Clément-Schneider, Élisabeth, «Économie scripturale des adolescents : enquête sur les usages de l’écrit de lycéens», Caen, Université de Caen, thèse de doctorat, octobre 2013, 503 p. URL : http://tel.archives-ouvertes.fr/tel-00911228.

Crystal, David, Txtng : The Gr8 Db8, Oxford, Oxford University Press, 2008, 256 p. Ill.

Tatossian, Anaïs, «Les procédés scripturaux des salons de clavardage (en français, en anglais et en espagnol) chez les adolescents et les adultes», Montréal, Université de Montréal, thèse de doctorat, novembre 2010, xxviii/214 p. URL : https://papyrus.bib.umontreal.ca/jspui/handle/1866/6843.

Félicitations linguistiques

Quand il veut féliciter son interlocuteur, le fils cadet de l’Oreille tendue (11 ans, N’Didji) y va d’un «Props !» bien senti. Synonyme : bravo.

Jusqu’à la semaine dernière — et à ce tweet —, elle ignorait que ce mot était courant en anglais.

Ce qu’on en apprend des choses chez les jeunes.

Nouvelles du vivier scolaire

Périodiquement, l’Oreille tendue mène des enquêtes scientifiques dans les cours d’école montréalaises, histoire de suivre l’évolution du parler jeune. De ses plus récents sondages (n = 1), elle tire deux observations.

L’apocope est toujours aussi utilisée : dèg (pour dégueulasse) ou peurf (pour perfect, parfait).

Un nouvelle expression, du moins pour l’Oreille, se fait ouïr : sauce (ou, c’est pareil, tu dis de la sauce). Le mot, surtout populaire de la première à la troisième secondaire, aurait trois significations :

mentir («—Mon père est une vedette de la blogosphère. —Sauce !»);

dire n’importe quoi («—Je suis une vedette de la blogosphère. —Tu dis de la sauce !»);

ne pas avoir rapport («—J’ai regardé le match hier. —Le gardien est une vedette de la blogosphère. —Sauce !»).

À votre service.

Non, pas du tout

L’autre jour, sur Twitter, l’Oreille tendue énumérait les traits du «lexique indispensable du Montréalais de 11 ans (du moins dans NDG)» :

Sérieux ?
Avoue
Super de + adjectif.
Shit !

Une publicité télévisée qui tourne actuellement a rappelé à l’Oreille une expression à ajouter à cette liste : tu me niaises (! / ?).

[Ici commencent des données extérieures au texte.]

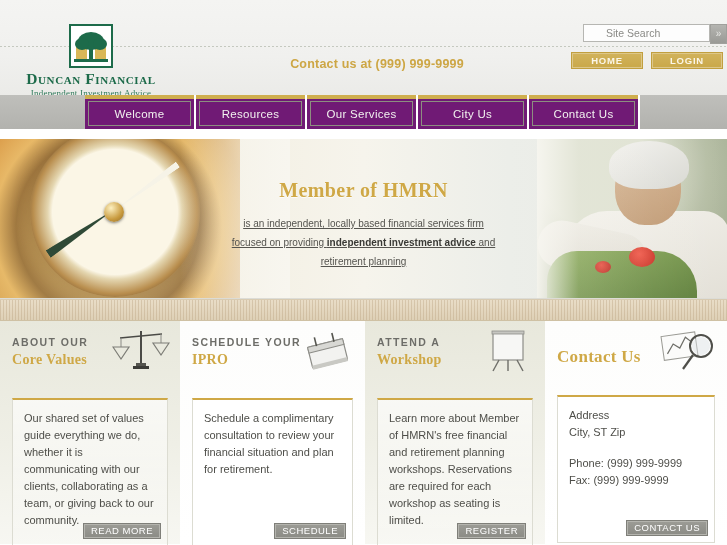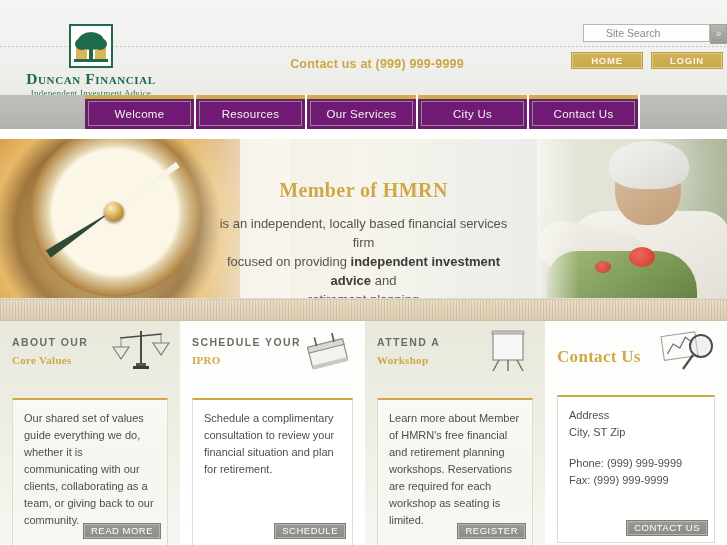"is an independent, locally based" .hero-sub { font-size: 13px -> 10px; text-decoration: none -> underline }
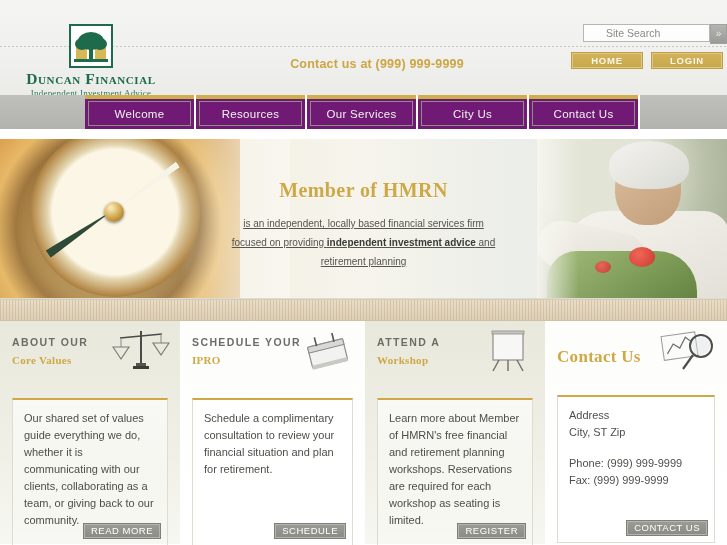"Core Values" .card-title { font-size: 11px -> 14px }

(Un restaurateur chinois a tout fait pour attirer la clientèle et il est découragé par l’offre imbattable d’un concurrent. Il explique cela à sa femme en chinois, qui lui répond dans la même langue. En sous-titre : «Tu me niaises !»)

L’expression marque l’incrédulité. Synonyme : tu te fous de ma gueule.

On la prononce d’au moins trois façons. Exclamative : Tu me niaises ! Interrogative : Tu me niaises ? Détachée : Tu me ni ai ses.